What you should do: Lines in the listing below that include the word "evaluated" need to be copied.

--- START ---

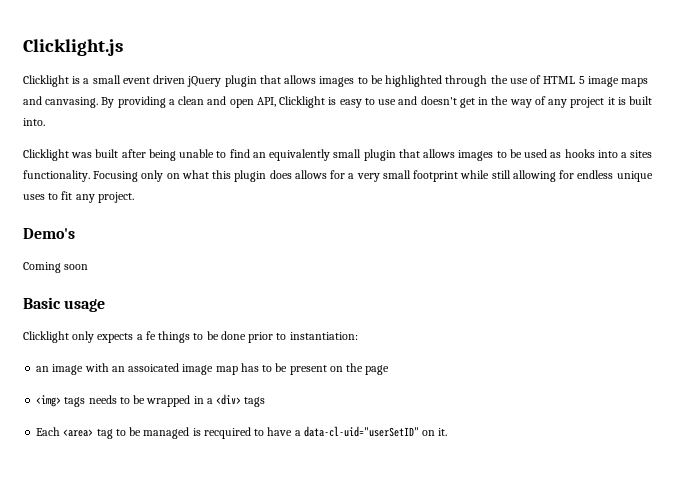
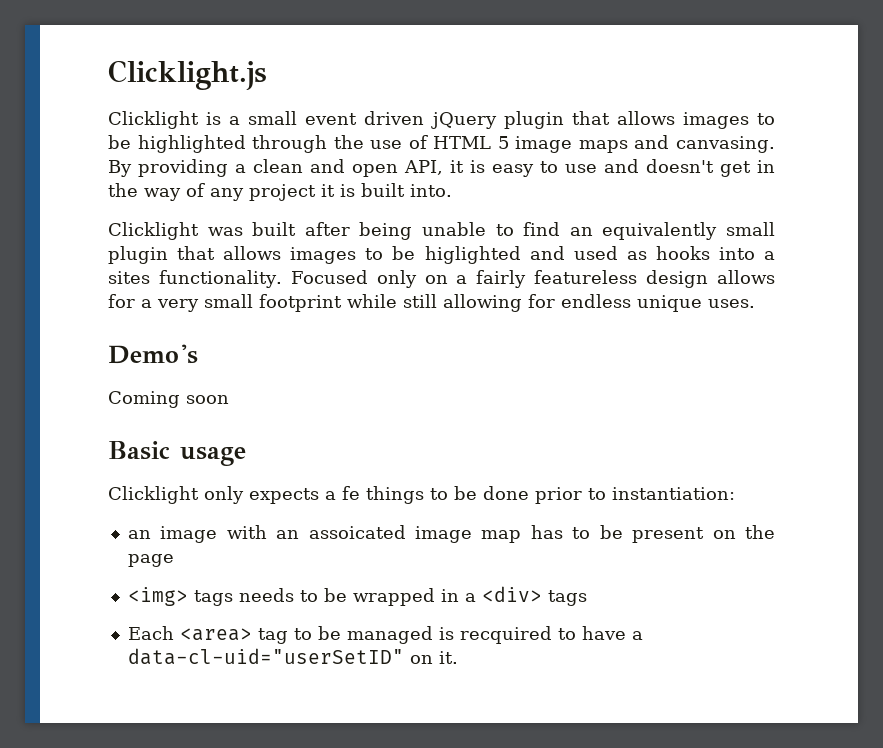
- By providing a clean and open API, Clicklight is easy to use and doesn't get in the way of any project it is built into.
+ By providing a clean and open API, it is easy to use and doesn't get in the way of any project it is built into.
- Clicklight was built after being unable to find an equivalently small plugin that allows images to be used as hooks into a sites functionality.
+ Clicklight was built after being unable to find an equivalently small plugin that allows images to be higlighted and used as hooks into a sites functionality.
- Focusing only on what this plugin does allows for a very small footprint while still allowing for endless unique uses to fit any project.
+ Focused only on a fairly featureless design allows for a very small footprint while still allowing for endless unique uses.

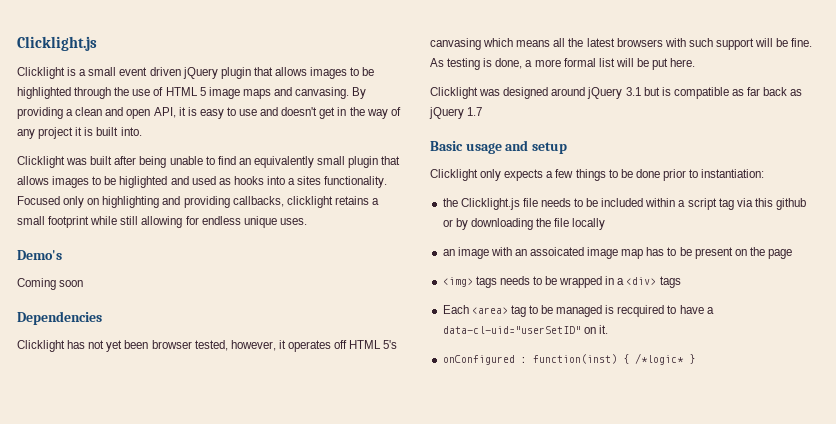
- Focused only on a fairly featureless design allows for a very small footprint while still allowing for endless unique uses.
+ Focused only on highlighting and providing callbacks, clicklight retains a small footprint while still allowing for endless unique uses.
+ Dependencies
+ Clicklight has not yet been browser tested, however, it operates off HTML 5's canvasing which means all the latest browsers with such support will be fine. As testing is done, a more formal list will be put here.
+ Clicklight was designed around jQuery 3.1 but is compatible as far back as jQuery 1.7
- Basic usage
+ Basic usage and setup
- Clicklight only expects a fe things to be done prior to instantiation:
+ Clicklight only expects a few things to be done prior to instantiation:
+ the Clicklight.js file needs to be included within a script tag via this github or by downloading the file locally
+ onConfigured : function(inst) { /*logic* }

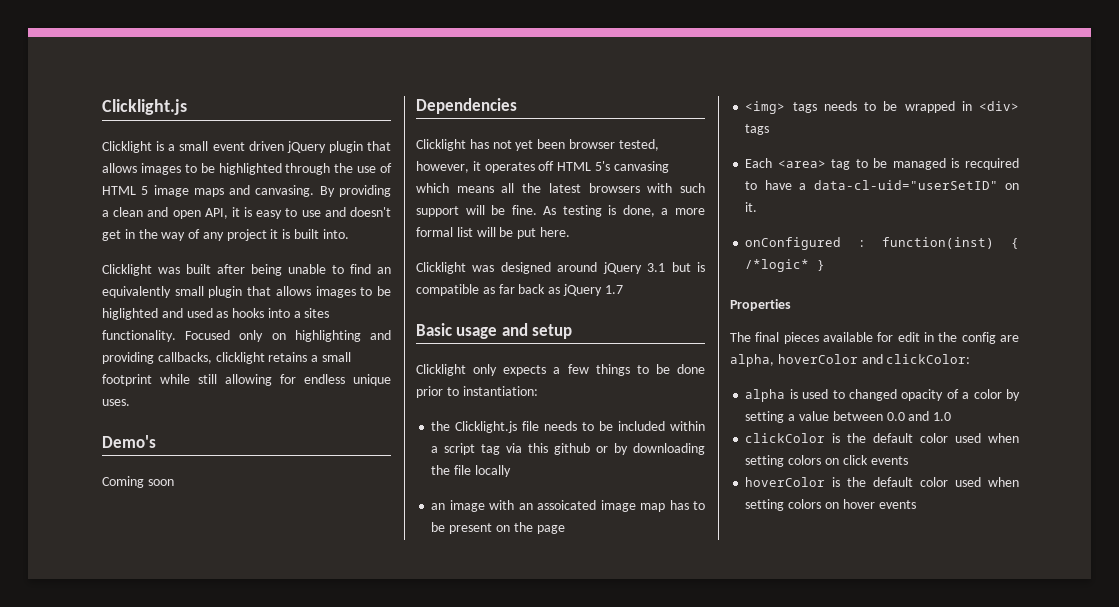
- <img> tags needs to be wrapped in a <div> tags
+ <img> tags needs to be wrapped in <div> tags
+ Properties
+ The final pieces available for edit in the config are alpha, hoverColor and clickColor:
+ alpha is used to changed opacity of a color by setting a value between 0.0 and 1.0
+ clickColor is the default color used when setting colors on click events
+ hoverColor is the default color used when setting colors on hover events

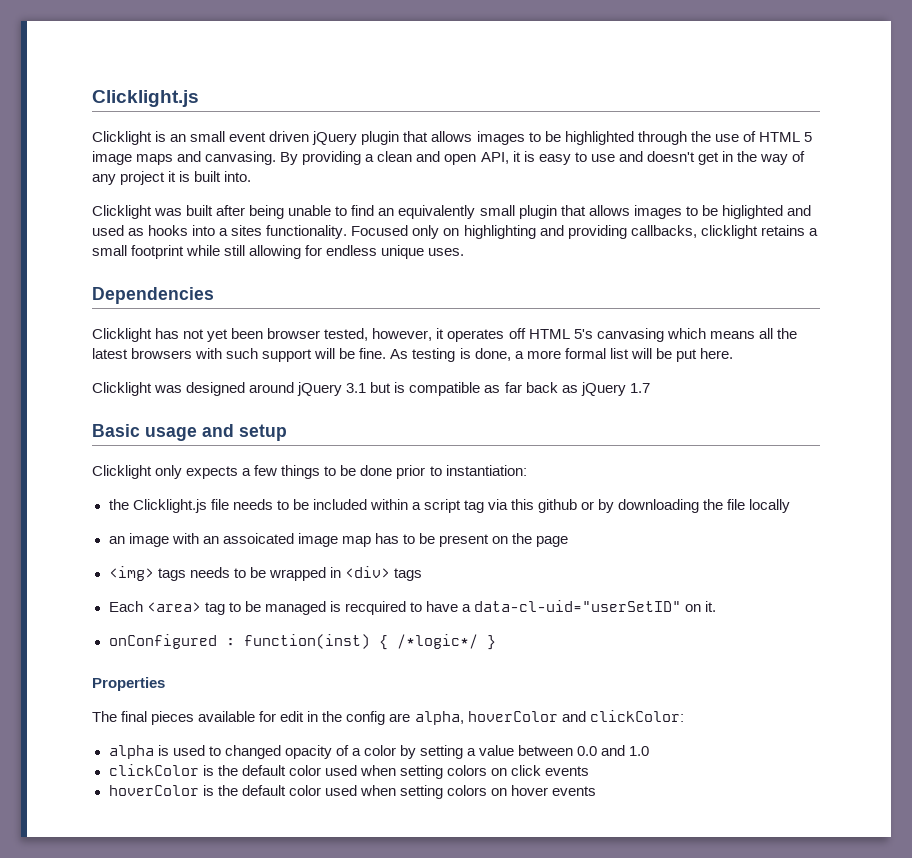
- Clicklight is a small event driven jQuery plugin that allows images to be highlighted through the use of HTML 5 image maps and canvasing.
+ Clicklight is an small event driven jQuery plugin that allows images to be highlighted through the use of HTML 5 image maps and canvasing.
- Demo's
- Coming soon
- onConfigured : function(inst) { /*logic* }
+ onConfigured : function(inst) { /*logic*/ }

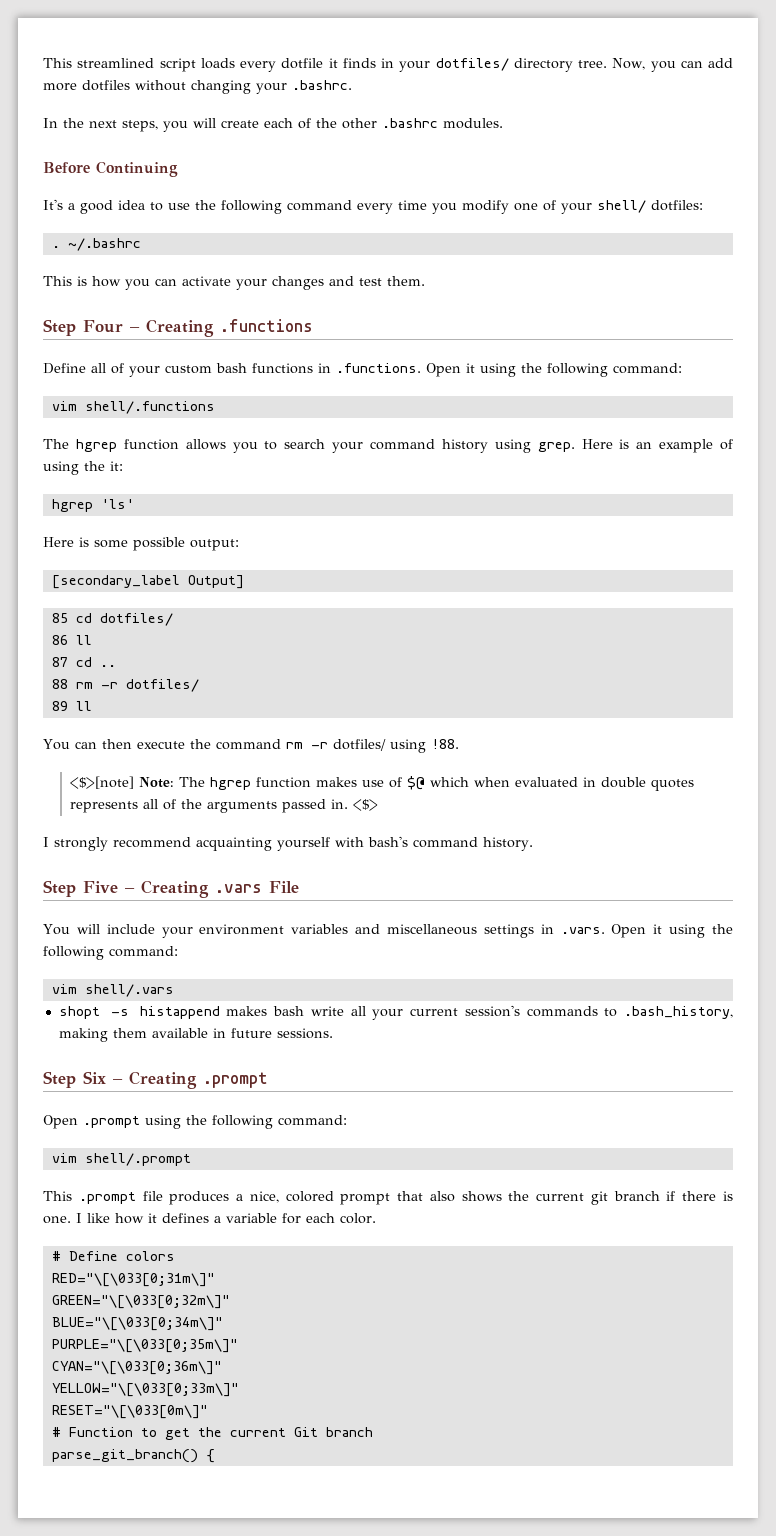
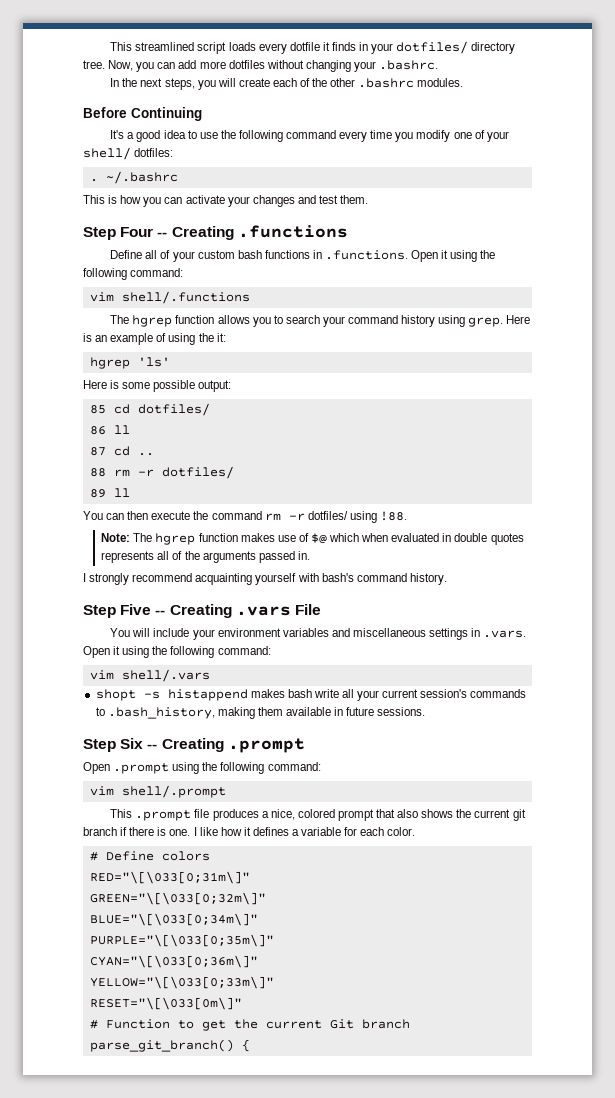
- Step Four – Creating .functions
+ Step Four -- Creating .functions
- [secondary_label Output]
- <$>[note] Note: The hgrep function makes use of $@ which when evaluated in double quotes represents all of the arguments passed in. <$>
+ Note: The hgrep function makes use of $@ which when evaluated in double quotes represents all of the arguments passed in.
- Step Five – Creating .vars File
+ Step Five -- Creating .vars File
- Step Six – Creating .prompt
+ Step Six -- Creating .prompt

--- END ---

Answer:
- <$>[note] Note: The hgrep function makes use of $@ which when evaluated in double quotes represents all of the arguments passed in. <$>
+ Note: The hgrep function makes use of $@ which when evaluated in double quotes represents all of the arguments passed in.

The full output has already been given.